▸ YOUR TASK
Make an exact copy of the records that follow, with each picture omitted.

▸ RECORDS FOR PROCESSING
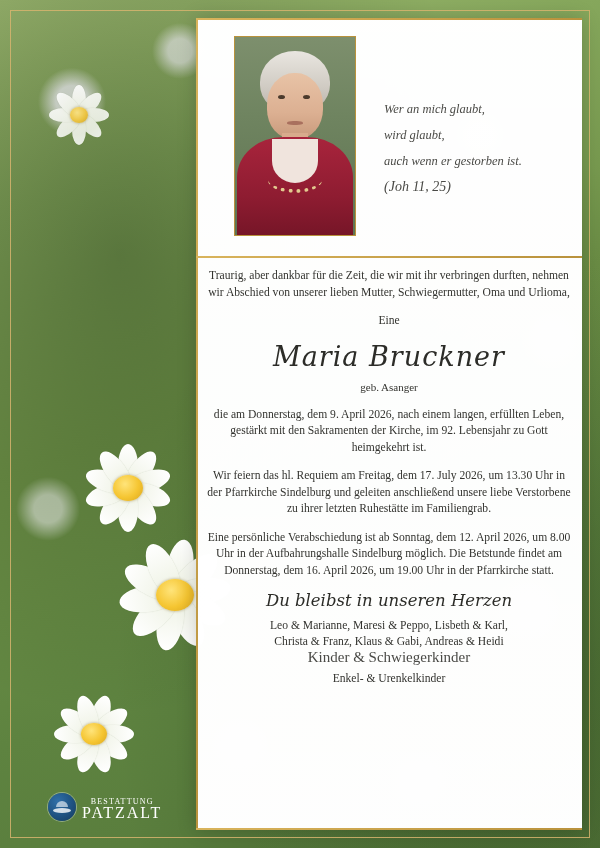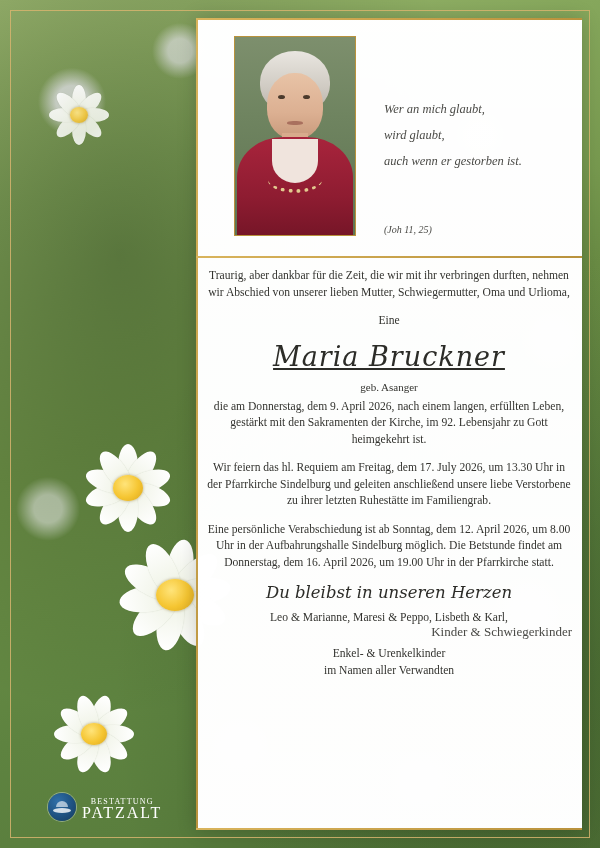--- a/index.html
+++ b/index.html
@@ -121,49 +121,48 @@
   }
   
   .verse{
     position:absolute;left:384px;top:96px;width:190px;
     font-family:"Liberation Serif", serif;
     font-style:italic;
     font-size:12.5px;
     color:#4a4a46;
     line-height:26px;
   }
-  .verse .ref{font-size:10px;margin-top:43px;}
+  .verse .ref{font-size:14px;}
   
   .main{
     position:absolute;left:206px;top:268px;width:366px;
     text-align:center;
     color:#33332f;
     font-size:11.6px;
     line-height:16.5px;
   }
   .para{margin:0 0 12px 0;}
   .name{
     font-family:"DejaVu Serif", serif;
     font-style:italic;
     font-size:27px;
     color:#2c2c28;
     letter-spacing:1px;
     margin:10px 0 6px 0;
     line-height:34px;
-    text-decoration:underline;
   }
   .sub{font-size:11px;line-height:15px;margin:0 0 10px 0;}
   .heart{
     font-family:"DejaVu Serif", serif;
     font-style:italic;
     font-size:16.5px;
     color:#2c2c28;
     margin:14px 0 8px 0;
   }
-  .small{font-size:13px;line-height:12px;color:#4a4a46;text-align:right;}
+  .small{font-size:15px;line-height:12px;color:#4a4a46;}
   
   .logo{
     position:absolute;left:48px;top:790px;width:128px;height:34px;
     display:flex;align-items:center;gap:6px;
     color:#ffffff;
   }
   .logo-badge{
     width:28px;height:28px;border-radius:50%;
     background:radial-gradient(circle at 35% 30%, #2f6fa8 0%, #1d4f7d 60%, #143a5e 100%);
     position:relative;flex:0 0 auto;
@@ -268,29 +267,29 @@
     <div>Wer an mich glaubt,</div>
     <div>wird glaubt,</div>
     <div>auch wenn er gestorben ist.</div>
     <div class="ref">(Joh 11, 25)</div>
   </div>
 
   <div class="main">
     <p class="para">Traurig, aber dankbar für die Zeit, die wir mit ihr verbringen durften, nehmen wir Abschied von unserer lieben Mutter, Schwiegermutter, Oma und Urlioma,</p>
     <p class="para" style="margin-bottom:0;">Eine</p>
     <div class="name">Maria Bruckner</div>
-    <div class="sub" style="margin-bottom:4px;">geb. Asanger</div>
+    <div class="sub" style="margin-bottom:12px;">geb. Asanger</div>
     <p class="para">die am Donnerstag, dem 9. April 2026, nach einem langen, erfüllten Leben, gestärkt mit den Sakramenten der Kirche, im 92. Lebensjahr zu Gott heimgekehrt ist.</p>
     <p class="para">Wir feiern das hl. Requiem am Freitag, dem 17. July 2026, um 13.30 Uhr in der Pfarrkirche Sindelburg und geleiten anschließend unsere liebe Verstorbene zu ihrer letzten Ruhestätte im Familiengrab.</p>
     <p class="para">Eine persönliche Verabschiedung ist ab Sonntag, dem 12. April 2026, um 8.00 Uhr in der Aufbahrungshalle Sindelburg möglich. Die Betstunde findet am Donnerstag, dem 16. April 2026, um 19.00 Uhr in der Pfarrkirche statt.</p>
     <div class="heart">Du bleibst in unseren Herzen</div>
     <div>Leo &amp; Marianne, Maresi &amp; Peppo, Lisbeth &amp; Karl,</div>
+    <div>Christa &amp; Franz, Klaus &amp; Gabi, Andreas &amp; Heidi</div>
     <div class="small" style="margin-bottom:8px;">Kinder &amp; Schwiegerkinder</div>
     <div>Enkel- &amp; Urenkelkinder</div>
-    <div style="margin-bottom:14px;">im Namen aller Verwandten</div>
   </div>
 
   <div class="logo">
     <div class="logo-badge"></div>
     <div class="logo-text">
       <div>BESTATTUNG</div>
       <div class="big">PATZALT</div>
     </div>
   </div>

▸ SOLVED EXERCISE
--- a/index.html
+++ b/index.html
@@ -121,49 +121,48 @@
   }
   
   .verse{
     position:absolute;left:384px;top:96px;width:190px;
     font-family:"Liberation Serif", serif;
     font-style:italic;
     font-size:12.5px;
     color:#4a4a46;
     line-height:26px;
   }
-  .verse .ref{font-size:10px;margin-top:43px;}
+  .verse .ref{font-size:14px;}
   
   .main{
     position:absolute;left:206px;top:268px;width:366px;
     text-align:center;
     color:#33332f;
     font-size:11.6px;
     line-height:16.5px;
   }
   .para{margin:0 0 12px 0;}
   .name{
     font-family:"DejaVu Serif", serif;
     font-style:italic;
     font-size:27px;
     color:#2c2c28;
     letter-spacing:1px;
     margin:10px 0 6px 0;
     line-height:34px;
-    text-decoration:underline;
   }
   .sub{font-size:11px;line-height:15px;margin:0 0 10px 0;}
   .heart{
     font-family:"DejaVu Serif", serif;
     font-style:italic;
     font-size:16.5px;
     color:#2c2c28;
     margin:14px 0 8px 0;
   }
-  .small{font-size:13px;line-height:12px;color:#4a4a46;text-align:right;}
+  .small{font-size:15px;line-height:12px;color:#4a4a46;}
   
   .logo{
     position:absolute;left:48px;top:790px;width:128px;height:34px;
     display:flex;align-items:center;gap:6px;
     color:#ffffff;
   }
   .logo-badge{
     width:28px;height:28px;border-radius:50%;
     background:radial-gradient(circle at 35% 30%, #2f6fa8 0%, #1d4f7d 60%, #143a5e 100%);
     position:relative;flex:0 0 auto;
@@ -268,29 +267,29 @@
     <div>Wer an mich glaubt,</div>
     <div>wird glaubt,</div>
     <div>auch wenn er gestorben ist.</div>
     <div class="ref">(Joh 11, 25)</div>
   </div>
 
   <div class="main">
     <p class="para">Traurig, aber dankbar für die Zeit, die wir mit ihr verbringen durften, nehmen wir Abschied von unserer lieben Mutter, Schwiegermutter, Oma und Urlioma,</p>
     <p class="para" style="margin-bottom:0;">Eine</p>
     <div class="name">Maria Bruckner</div>
-    <div class="sub" style="margin-bottom:4px;">geb. Asanger</div>
+    <div class="sub" style="margin-bottom:12px;">geb. Asanger</div>
     <p class="para">die am Donnerstag, dem 9. April 2026, nach einem langen, erfüllten Leben, gestärkt mit den Sakramenten der Kirche, im 92. Lebensjahr zu Gott heimgekehrt ist.</p>
     <p class="para">Wir feiern das hl. Requiem am Freitag, dem 17. July 2026, um 13.30 Uhr in der Pfarrkirche Sindelburg und geleiten anschließend unsere liebe Verstorbene zu ihrer letzten Ruhestätte im Familiengrab.</p>
     <p class="para">Eine persönliche Verabschiedung ist ab Sonntag, dem 12. April 2026, um 8.00 Uhr in der Aufbahrungshalle Sindelburg möglich. Die Betstunde findet am Donnerstag, dem 16. April 2026, um 19.00 Uhr in der Pfarrkirche statt.</p>
     <div class="heart">Du bleibst in unseren Herzen</div>
     <div>Leo &amp; Marianne, Maresi &amp; Peppo, Lisbeth &amp; Karl,</div>
+    <div>Christa &amp; Franz, Klaus &amp; Gabi, Andreas &amp; Heidi</div>
     <div class="small" style="margin-bottom:8px;">Kinder &amp; Schwiegerkinder</div>
     <div>Enkel- &amp; Urenkelkinder</div>
-    <div style="margin-bottom:14px;">im Namen aller Verwandten</div>
   </div>
 
   <div class="logo">
     <div class="logo-badge"></div>
     <div class="logo-text">
       <div>BESTATTUNG</div>
       <div class="big">PATZALT</div>
     </div>
   </div>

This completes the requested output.